Stored data entries:

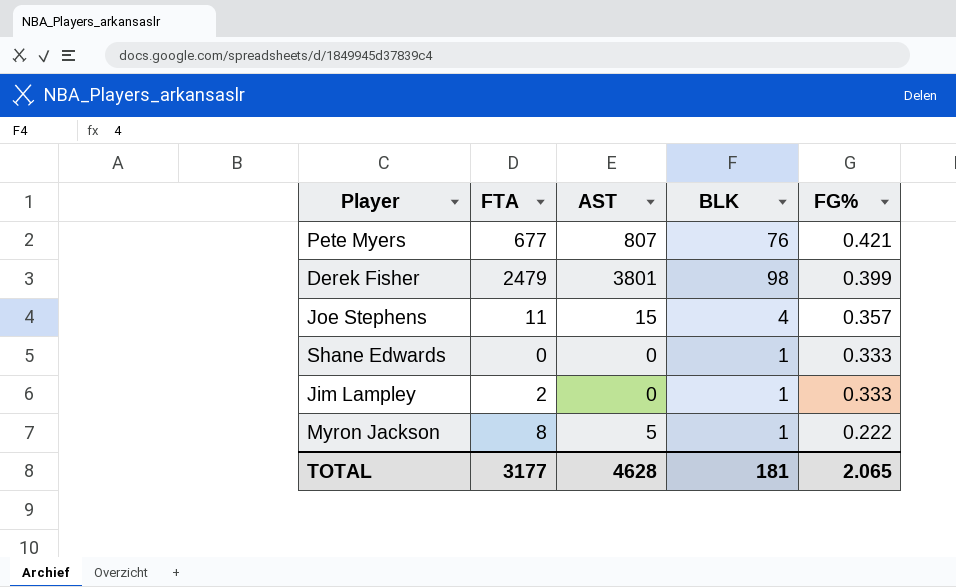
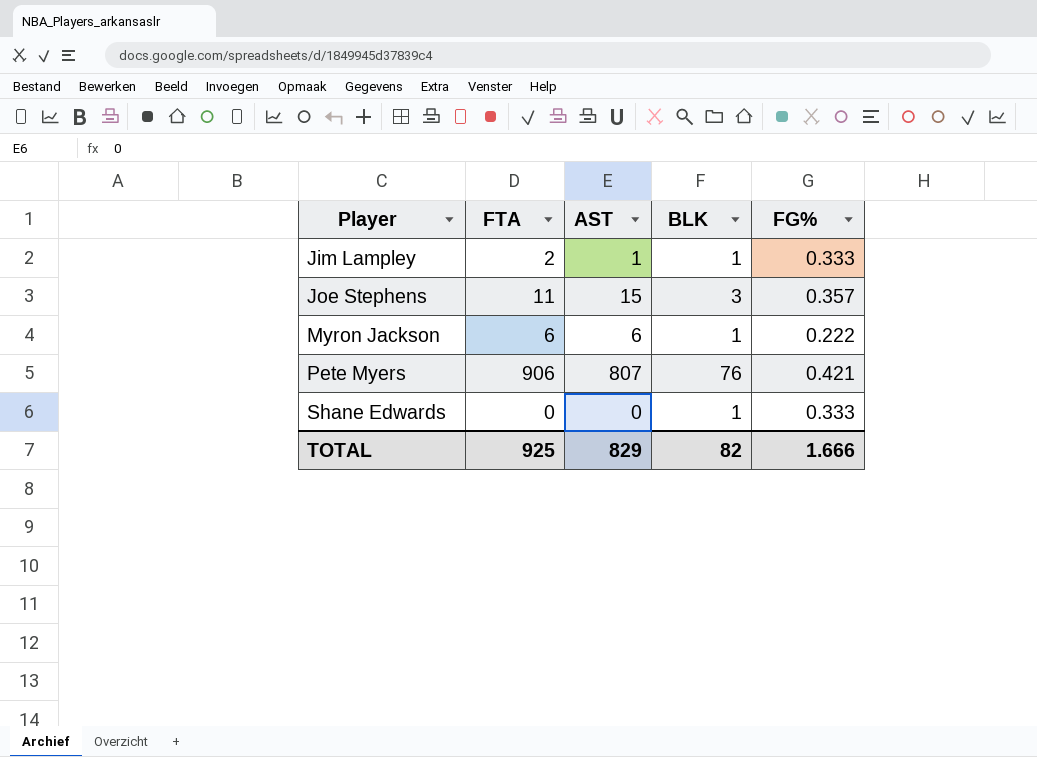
row order: FG% descending -> Player ascending
row Derek Fisher: 2479 | 3801 | 98 | 0.399 -> none
Jim Lampley | AST: 0 -> 1
Joe Stephens | BLK: 4 -> 3
Myron Jackson | FTA: 8 -> 6
Myron Jackson | AST: 5 -> 6
Pete Myers | FTA: 677 -> 906
TOTAL | FTA: 3177 -> 925
TOTAL | AST: 4628 -> 829
TOTAL | BLK: 181 -> 82
TOTAL | FG%: 2.065 -> 1.666

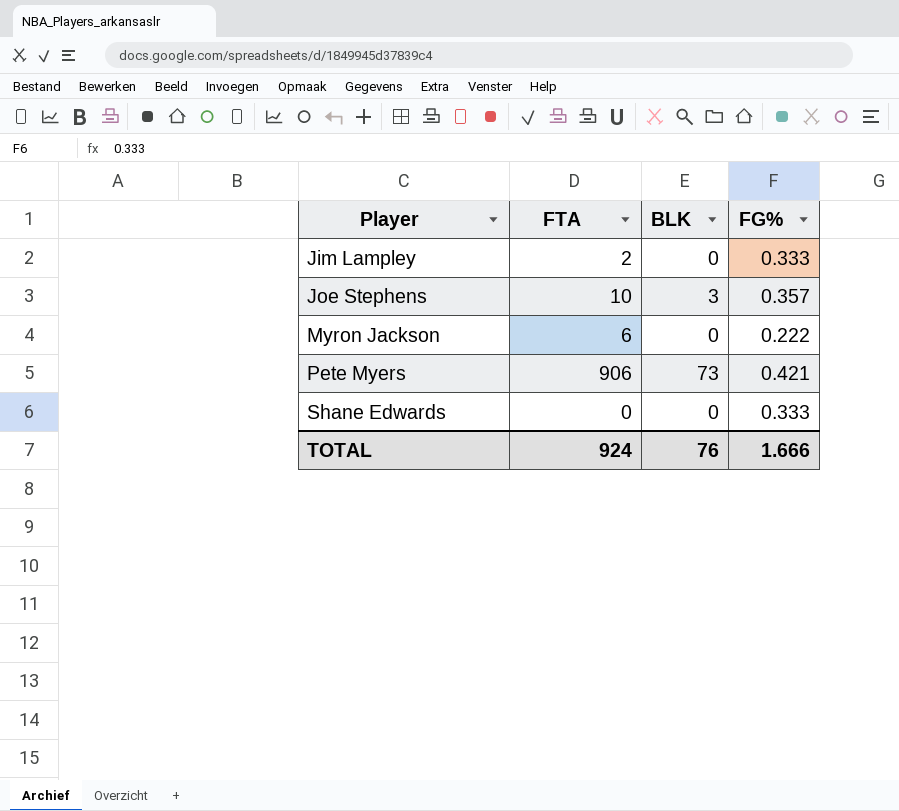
column AST | position: 3 -> none
Jim Lampley | BLK: 1 -> 0
Joe Stephens | FTA: 11 -> 10
Myron Jackson | BLK: 1 -> 0
Pete Myers | BLK: 76 -> 73
Shane Edwards | BLK: 1 -> 0
TOTAL | FTA: 925 -> 924
TOTAL | BLK: 82 -> 76

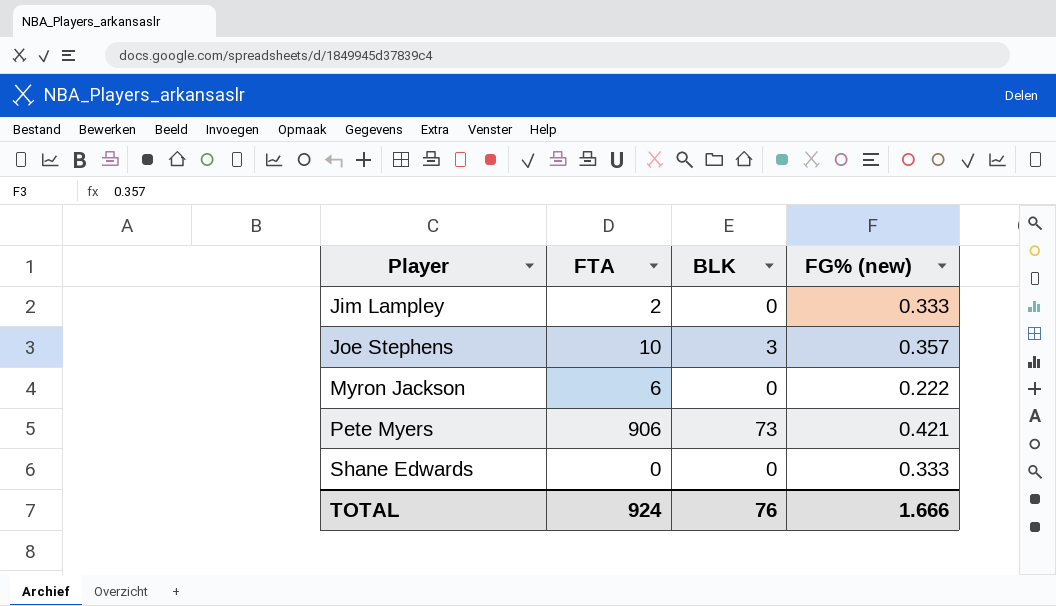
column name: FG% -> FG% (new)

TASK INSTRUCTIONS:
Pictures must be left out when the records are transcribed exactly.

TASK OUTPUT:
row order: FG% descending -> Player ascending
row Derek Fisher: 2479 | 3801 | 98 | 0.399 -> none
Jim Lampley | AST: 0 -> 1
Joe Stephens | BLK: 4 -> 3
Myron Jackson | FTA: 8 -> 6
Myron Jackson | AST: 5 -> 6
Pete Myers | FTA: 677 -> 906
TOTAL | FTA: 3177 -> 925
TOTAL | AST: 4628 -> 829
TOTAL | BLK: 181 -> 82
TOTAL | FG%: 2.065 -> 1.666

column AST | position: 3 -> none
Jim Lampley | BLK: 1 -> 0
Joe Stephens | FTA: 11 -> 10
Myron Jackson | BLK: 1 -> 0
Pete Myers | BLK: 76 -> 73
Shane Edwards | BLK: 1 -> 0
TOTAL | FTA: 925 -> 924
TOTAL | BLK: 82 -> 76

column name: FG% -> FG% (new)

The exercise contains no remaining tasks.